===== EXTRACTED ENTRIES

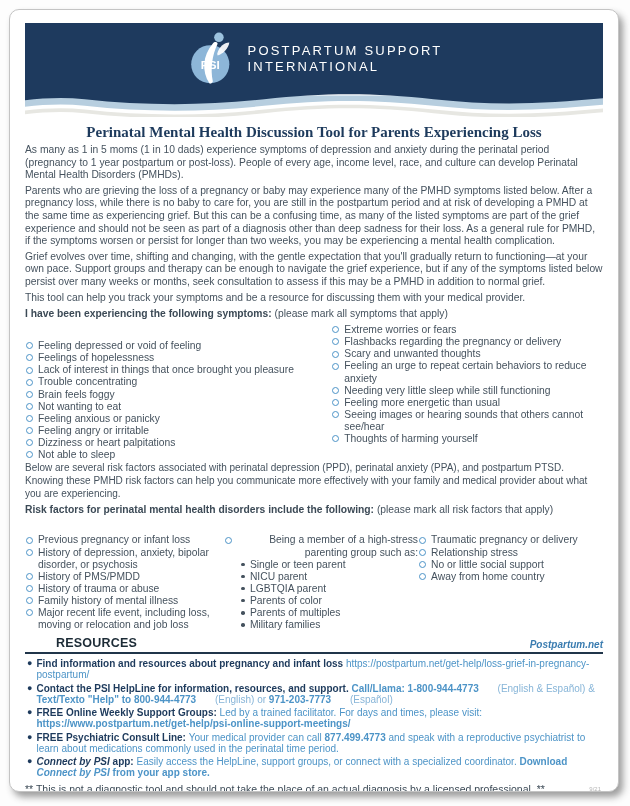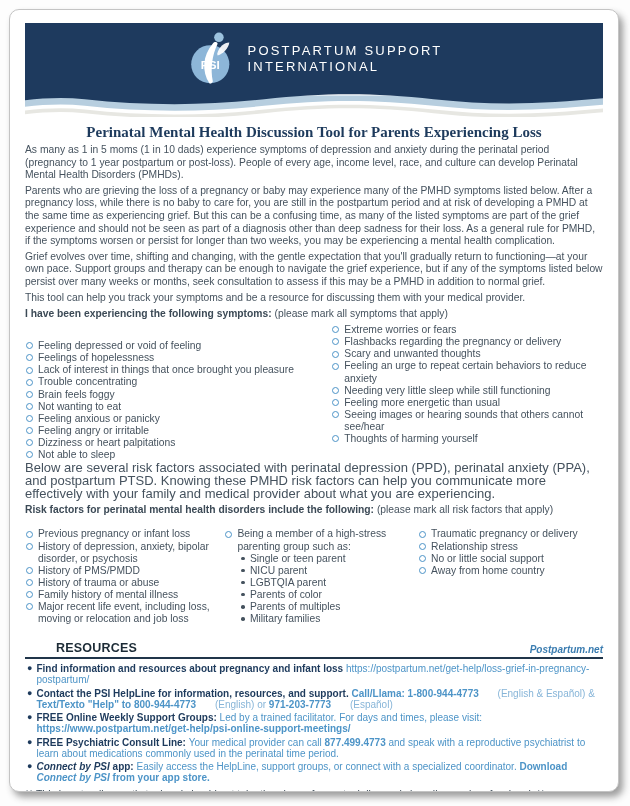--- a/index.html
+++ b/index.html
@@ -39,26 +39,26 @@
   }
   .check-item .dot {
     width:3.5px; height:3.5px; background:#45525e; border-radius:50%;
     flex:0 0 auto; margin:4px 5px 0 2px;
   }
   
   .risk-heading {
     font-family:"Liberation Serif", serif; font-weight:bold; color:#3a7cb0;
     font-size:14.5px; text-align:center; margin:3px 0 2px 0;
   }
-  .risk-intro { font-size:13px; line-height:12.8px; color:#45525e; }
-  .risk-cols { display:flex; margin-top:12px; margin-bottom:5px; }
-  .rcol1 { width:34.5%; } .rcol2 { width:33.5%; } .rcol3 { width:32%; }
+  .risk-intro { font-size:10px; line-height:12.8px; color:#45525e; }
+  .risk-cols { display:flex; margin-top:18px; margin-bottom:5px; }
+  .rcol1 { width:34.5%; } .rcol2 { width:33.5%;text-align:right; } .rcol3 { width:32%; }
   .sub-list { margin-left:15px; }
   
-  .res-head { display:flex; justify-content:space-between; align-items:flex-end; margin-top:16px;padding-left:31px; }
+  .res-head { display:flex; justify-content:space-between; align-items:flex-end; margin-top:5px;padding-left:31px; }
   .res-title { font-size:12.5px; font-weight:bold; color:#1c2b36; letter-spacing:0.2px; }
   .res-site { font-size:10px; font-weight:bold; color:#3a7cb0; text-decoration:none;font-style:italic; }
   .res-rule { border:none; border-top:2px solid #20354a; margin:2px 0 4px 0; }
   .res-item { display:flex; align-items:flex-start; margin-bottom:2.5px; }
   .res-bullet { color:#1d3a5c; font-size:9px; line-height:11px; margin:0 4px 0 2px; flex:0 0 auto; }
   .res-text { font-size:10px; line-height:11px; }
   .run.db  { color:#1d3a5c; font-weight:bold; }
   .run.dbi { color:#1d3a5c; font-weight:bold; font-style:italic; }
   .run.bb  { color:#4d94c7; font-weight:bold; }
   .run.bbi { color:#4d94c7; font-weight:bold; font-style:italic; }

==========

## ASSIGNMENT
The records above need to be restated word for word, with the pictures left out.

## EXPECTED ANSWER
--- a/index.html
+++ b/index.html
@@ -39,26 +39,26 @@
   }
   .check-item .dot {
     width:3.5px; height:3.5px; background:#45525e; border-radius:50%;
     flex:0 0 auto; margin:4px 5px 0 2px;
   }
   
   .risk-heading {
     font-family:"Liberation Serif", serif; font-weight:bold; color:#3a7cb0;
     font-size:14.5px; text-align:center; margin:3px 0 2px 0;
   }
-  .risk-intro { font-size:13px; line-height:12.8px; color:#45525e; }
-  .risk-cols { display:flex; margin-top:12px; margin-bottom:5px; }
-  .rcol1 { width:34.5%; } .rcol2 { width:33.5%; } .rcol3 { width:32%; }
+  .risk-intro { font-size:10px; line-height:12.8px; color:#45525e; }
+  .risk-cols { display:flex; margin-top:18px; margin-bottom:5px; }
+  .rcol1 { width:34.5%; } .rcol2 { width:33.5%;text-align:right; } .rcol3 { width:32%; }
   .sub-list { margin-left:15px; }
   
-  .res-head { display:flex; justify-content:space-between; align-items:flex-end; margin-top:16px;padding-left:31px; }
+  .res-head { display:flex; justify-content:space-between; align-items:flex-end; margin-top:5px;padding-left:31px; }
   .res-title { font-size:12.5px; font-weight:bold; color:#1c2b36; letter-spacing:0.2px; }
   .res-site { font-size:10px; font-weight:bold; color:#3a7cb0; text-decoration:none;font-style:italic; }
   .res-rule { border:none; border-top:2px solid #20354a; margin:2px 0 4px 0; }
   .res-item { display:flex; align-items:flex-start; margin-bottom:2.5px; }
   .res-bullet { color:#1d3a5c; font-size:9px; line-height:11px; margin:0 4px 0 2px; flex:0 0 auto; }
   .res-text { font-size:10px; line-height:11px; }
   .run.db  { color:#1d3a5c; font-weight:bold; }
   .run.dbi { color:#1d3a5c; font-weight:bold; font-style:italic; }
   .run.bb  { color:#4d94c7; font-weight:bold; }
   .run.bbi { color:#4d94c7; font-weight:bold; font-style:italic; }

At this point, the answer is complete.